WHAT IS NEEDED.
Repeat everything in the listing exactly, except for the images.

Content starts

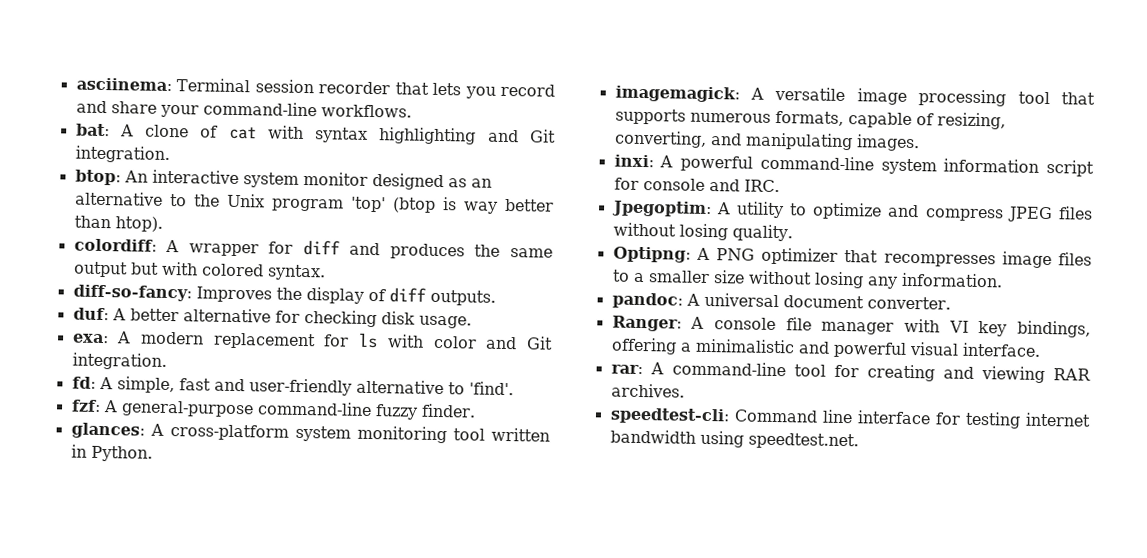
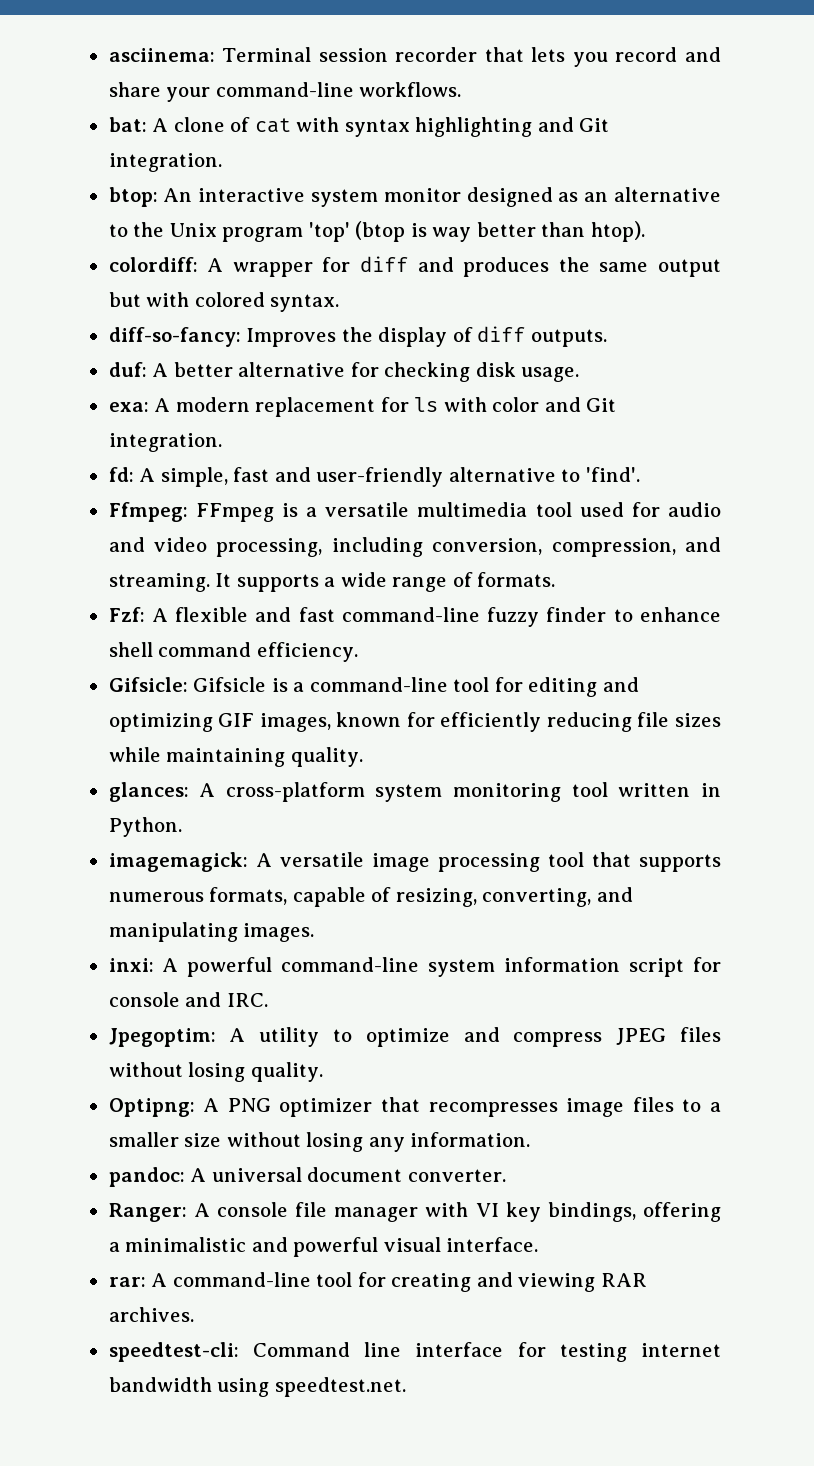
- fzf: A general-purpose command-line fuzzy finder.
+ Ffmpeg: FFmpeg is a versatile multimedia tool used for audio and video processing, including conversion, compression, and streaming. It supports a wide range of formats.
+ Fzf: A flexible and fast command-line fuzzy finder to enhance shell command efficiency.
+ Gifsicle: Gifsicle is a command-line tool for editing and optimizing GIF images, known for efficiently reducing file sizes while maintaining quality.

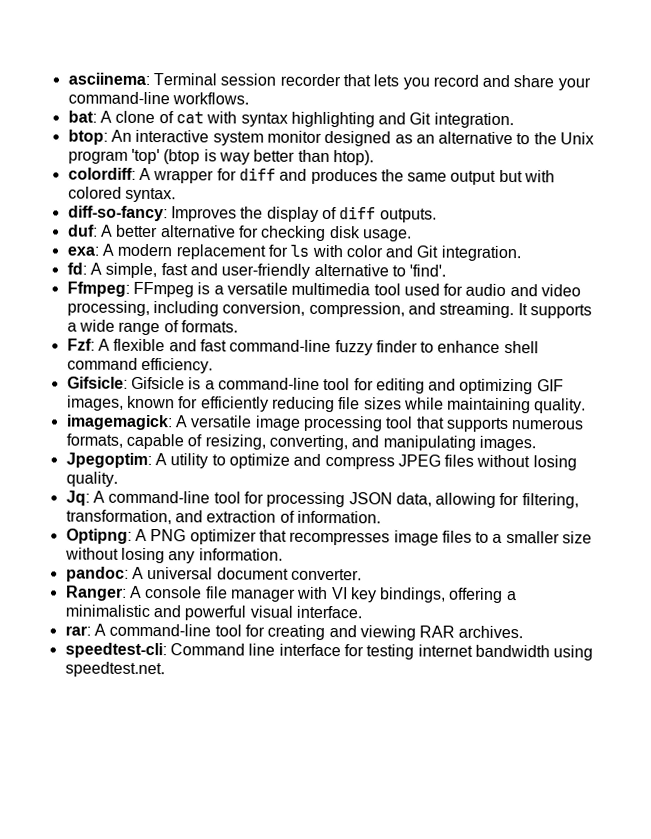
- glances: A cross-platform system monitoring tool written in Python.
- inxi: A powerful command-line system information script for console and IRC.
+ Jq: A command-line tool for processing JSON data, allowing for filtering, transformation, and extraction of information.

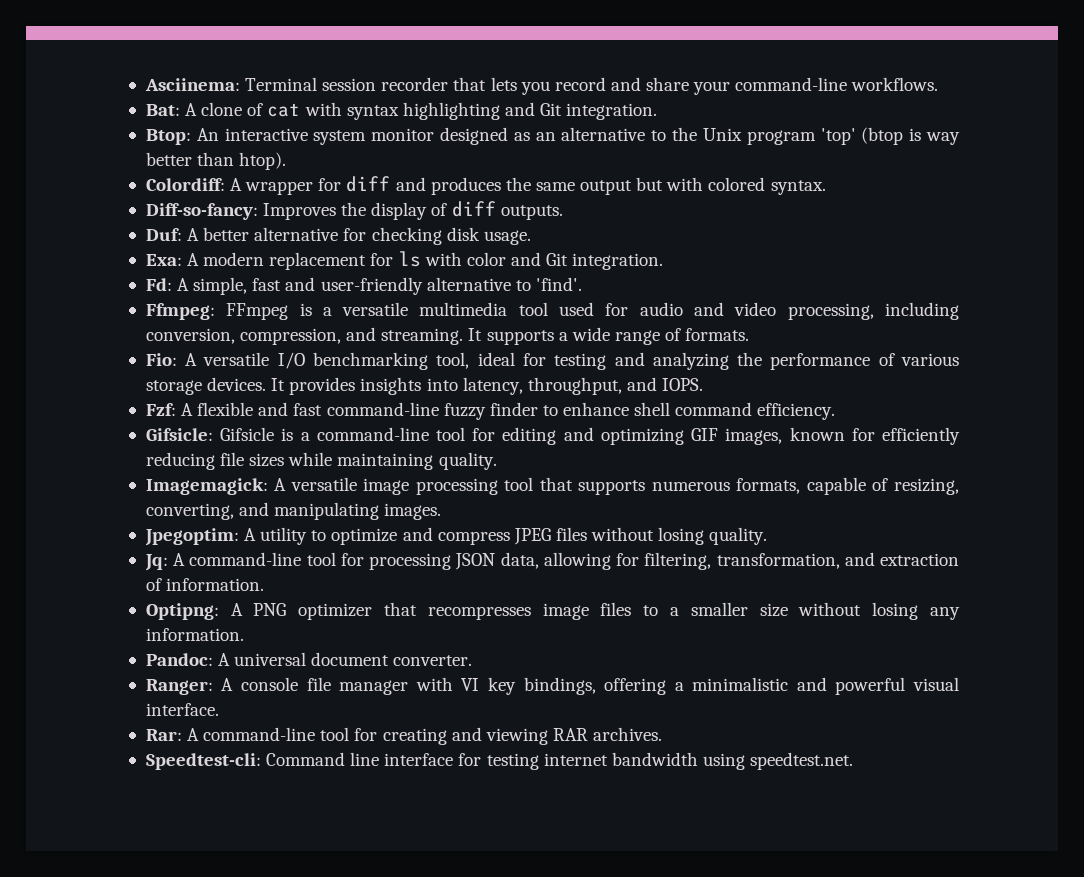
- asciinema: Terminal session recorder that lets you record and share your command-line workflows.
+ Asciinema: Terminal session recorder that lets you record and share your command-line workflows.
- bat: A clone of cat with syntax highlighting and Git integration.
+ Bat: A clone of cat with syntax highlighting and Git integration.
- btop: An interactive system monitor designed as an alternative to the Unix program 'top' (btop is way better than htop).
+ Btop: An interactive system monitor designed as an alternative to the Unix program 'top' (btop is way better than htop).
- colordiff: A wrapper for diff and produces the same output but with colored syntax.
+ Colordiff: A wrapper for diff and produces the same output but with colored syntax.
- diff-so-fancy: Improves the display of diff outputs.
+ Diff-so-fancy: Improves the display of diff outputs.
- duf: A better alternative for checking disk usage.
+ Duf: A better alternative for checking disk usage.
- exa: A modern replacement for ls with color and Git integration.
+ Exa: A modern replacement for ls with color and Git integration.
- fd: A simple, fast and user-friendly alternative to 'find'.
+ Fd: A simple, fast and user-friendly alternative to 'find'.
+ Fio: A versatile I/O benchmarking tool, ideal for testing and analyzing the performance of various storage devices. It provides insights into latency, throughput, and IOPS.
- imagemagick: A versatile image processing tool that supports numerous formats, capable of resizing, converting, and manipulating images.
+ Imagemagick: A versatile image processing tool that supports numerous formats, capable of resizing, converting, and manipulating images.
- pandoc: A universal document converter.
+ Pandoc: A universal document converter.
- rar: A command-line tool for creating and viewing RAR archives.
+ Rar: A command-line tool for creating and viewing RAR archives.
- speedtest-cli: Command line interface for testing internet bandwidth using speedtest.net.
+ Speedtest-cli: Command line interface for testing internet bandwidth using speedtest.net.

Content ends

OUTPUT FOR THIS TASK.
- fzf: A general-purpose command-line fuzzy finder.
+ Ffmpeg: FFmpeg is a versatile multimedia tool used for audio and video processing, including conversion, compression, and streaming. It supports a wide range of formats.
+ Fzf: A flexible and fast command-line fuzzy finder to enhance shell command efficiency.
+ Gifsicle: Gifsicle is a command-line tool for editing and optimizing GIF images, known for efficiently reducing file sizes while maintaining quality.

- glances: A cross-platform system monitoring tool written in Python.
- inxi: A powerful command-line system information script for console and IRC.
+ Jq: A command-line tool for processing JSON data, allowing for filtering, transformation, and extraction of information.

- asciinema: Terminal session recorder that lets you record and share your command-line workflows.
+ Asciinema: Terminal session recorder that lets you record and share your command-line workflows.
- bat: A clone of cat with syntax highlighting and Git integration.
+ Bat: A clone of cat with syntax highlighting and Git integration.
- btop: An interactive system monitor designed as an alternative to the Unix program 'top' (btop is way better than htop).
+ Btop: An interactive system monitor designed as an alternative to the Unix program 'top' (btop is way better than htop).
- colordiff: A wrapper for diff and produces the same output but with colored syntax.
+ Colordiff: A wrapper for diff and produces the same output but with colored syntax.
- diff-so-fancy: Improves the display of diff outputs.
+ Diff-so-fancy: Improves the display of diff outputs.
- duf: A better alternative for checking disk usage.
+ Duf: A better alternative for checking disk usage.
- exa: A modern replacement for ls with color and Git integration.
+ Exa: A modern replacement for ls with color and Git integration.
- fd: A simple, fast and user-friendly alternative to 'find'.
+ Fd: A simple, fast and user-friendly alternative to 'find'.
+ Fio: A versatile I/O benchmarking tool, ideal for testing and analyzing the performance of various storage devices. It provides insights into latency, throughput, and IOPS.
- imagemagick: A versatile image processing tool that supports numerous formats, capable of resizing, converting, and manipulating images.
+ Imagemagick: A versatile image processing tool that supports numerous formats, capable of resizing, converting, and manipulating images.
- pandoc: A universal document converter.
+ Pandoc: A universal document converter.
- rar: A command-line tool for creating and viewing RAR archives.
+ Rar: A command-line tool for creating and viewing RAR archives.
- speedtest-cli: Command line interface for testing internet bandwidth using speedtest.net.
+ Speedtest-cli: Command line interface for testing internet bandwidth using speedtest.net.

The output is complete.